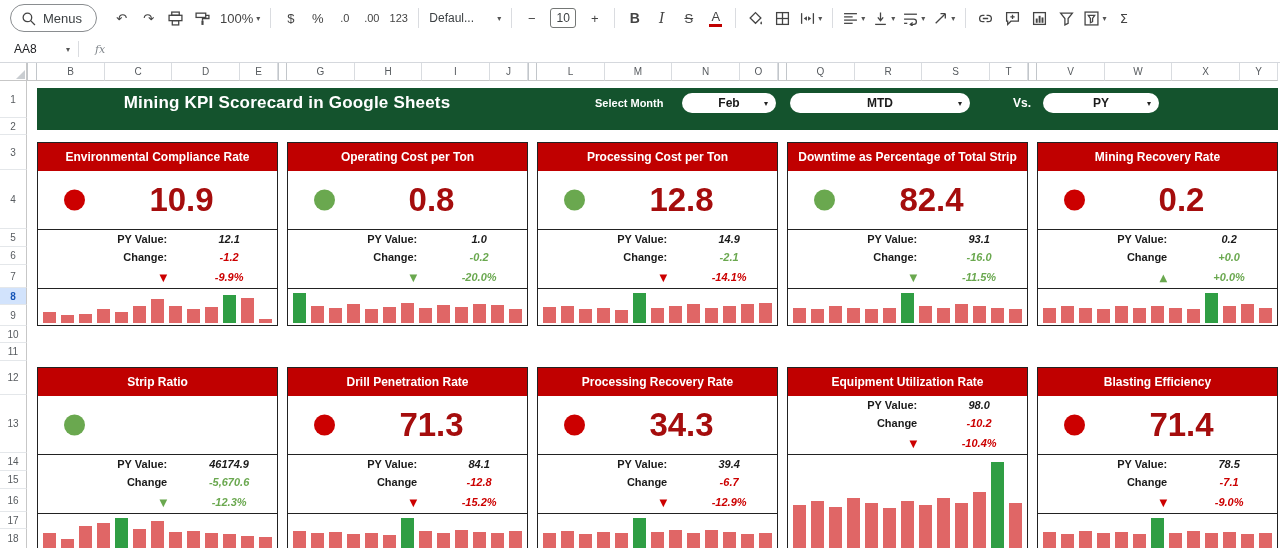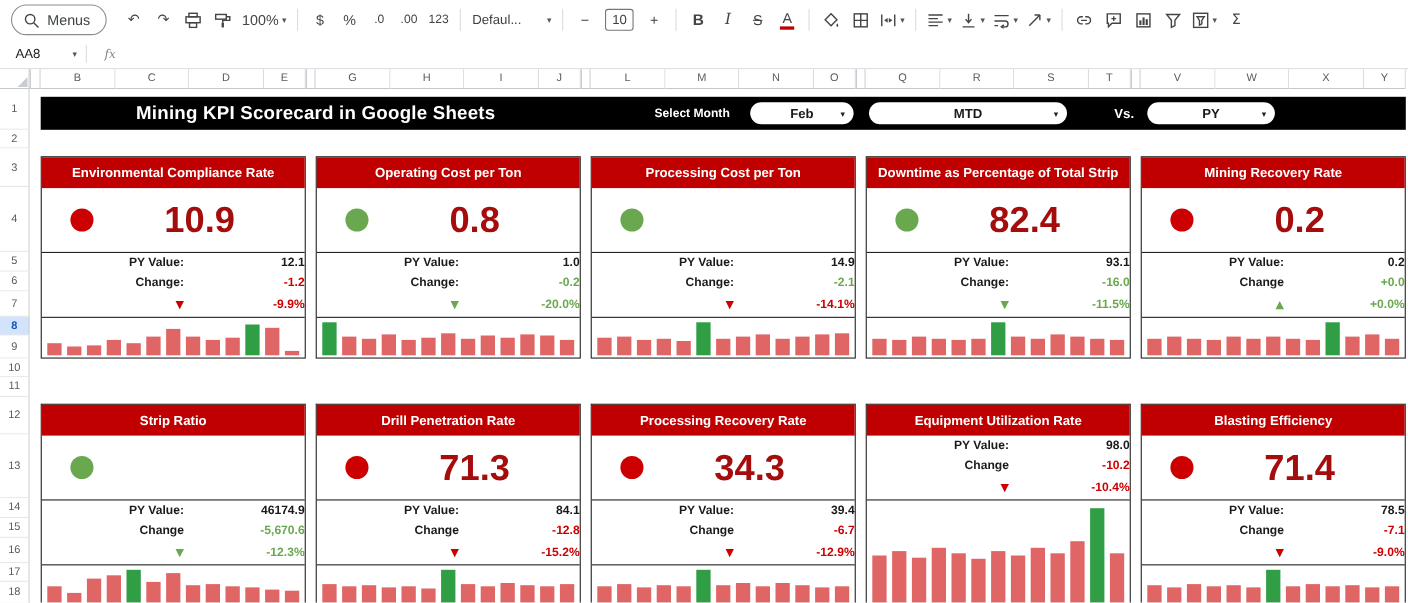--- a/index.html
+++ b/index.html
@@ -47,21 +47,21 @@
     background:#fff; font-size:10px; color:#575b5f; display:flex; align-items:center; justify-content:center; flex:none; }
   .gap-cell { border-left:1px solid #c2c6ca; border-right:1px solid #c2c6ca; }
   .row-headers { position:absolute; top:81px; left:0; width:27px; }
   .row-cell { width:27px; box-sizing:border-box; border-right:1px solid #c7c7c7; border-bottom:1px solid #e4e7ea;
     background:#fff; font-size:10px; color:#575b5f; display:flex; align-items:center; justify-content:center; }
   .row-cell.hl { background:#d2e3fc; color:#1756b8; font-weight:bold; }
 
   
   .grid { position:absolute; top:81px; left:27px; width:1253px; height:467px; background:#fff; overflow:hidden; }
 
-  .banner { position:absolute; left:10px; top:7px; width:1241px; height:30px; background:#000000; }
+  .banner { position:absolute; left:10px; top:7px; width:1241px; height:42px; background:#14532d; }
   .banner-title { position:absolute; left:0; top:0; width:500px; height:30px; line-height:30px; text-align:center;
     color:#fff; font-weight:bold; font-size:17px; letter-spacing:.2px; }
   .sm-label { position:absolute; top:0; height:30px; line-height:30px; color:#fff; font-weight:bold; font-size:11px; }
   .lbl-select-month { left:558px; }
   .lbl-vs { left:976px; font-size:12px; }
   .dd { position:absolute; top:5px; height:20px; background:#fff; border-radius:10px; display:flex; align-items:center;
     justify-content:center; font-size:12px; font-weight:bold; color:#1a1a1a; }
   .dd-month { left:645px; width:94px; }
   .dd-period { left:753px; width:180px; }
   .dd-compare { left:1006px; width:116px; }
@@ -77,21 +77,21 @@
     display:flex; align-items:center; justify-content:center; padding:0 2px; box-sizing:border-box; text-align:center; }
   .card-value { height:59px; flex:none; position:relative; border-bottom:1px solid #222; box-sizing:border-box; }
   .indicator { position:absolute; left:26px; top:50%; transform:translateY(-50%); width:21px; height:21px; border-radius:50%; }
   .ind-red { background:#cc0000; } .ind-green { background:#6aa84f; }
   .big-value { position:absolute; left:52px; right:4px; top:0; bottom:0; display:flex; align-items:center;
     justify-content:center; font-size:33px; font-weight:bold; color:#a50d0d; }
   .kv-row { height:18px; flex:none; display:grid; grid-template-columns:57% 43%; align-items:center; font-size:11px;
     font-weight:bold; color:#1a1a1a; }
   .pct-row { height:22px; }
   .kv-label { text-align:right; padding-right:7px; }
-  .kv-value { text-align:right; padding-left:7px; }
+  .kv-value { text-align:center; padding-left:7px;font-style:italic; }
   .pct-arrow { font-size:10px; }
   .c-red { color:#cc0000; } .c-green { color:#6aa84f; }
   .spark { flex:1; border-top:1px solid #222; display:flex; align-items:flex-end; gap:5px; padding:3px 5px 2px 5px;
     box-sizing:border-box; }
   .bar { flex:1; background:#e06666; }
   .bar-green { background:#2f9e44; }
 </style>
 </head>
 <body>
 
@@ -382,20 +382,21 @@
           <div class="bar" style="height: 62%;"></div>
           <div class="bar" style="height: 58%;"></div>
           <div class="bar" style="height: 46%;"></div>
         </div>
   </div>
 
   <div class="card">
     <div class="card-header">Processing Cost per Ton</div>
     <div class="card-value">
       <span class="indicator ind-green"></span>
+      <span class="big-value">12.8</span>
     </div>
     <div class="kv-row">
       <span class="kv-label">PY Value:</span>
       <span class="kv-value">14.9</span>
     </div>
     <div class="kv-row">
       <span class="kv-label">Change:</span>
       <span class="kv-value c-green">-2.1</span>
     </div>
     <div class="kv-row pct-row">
○ ○ ○ ○
→ **What to do**:
If a line of the data holds the string "label", list it.

→ **Finished exercise**:
   .sm-label { position:absolute; top:0; height:30px; line-height:30px; color:#fff; font-weight:bold; font-size:11px; }
   .kv-label { text-align:right; padding-right:7px; }
       <span class="kv-label">PY Value:</span>
       <span class="kv-label">Change:</span>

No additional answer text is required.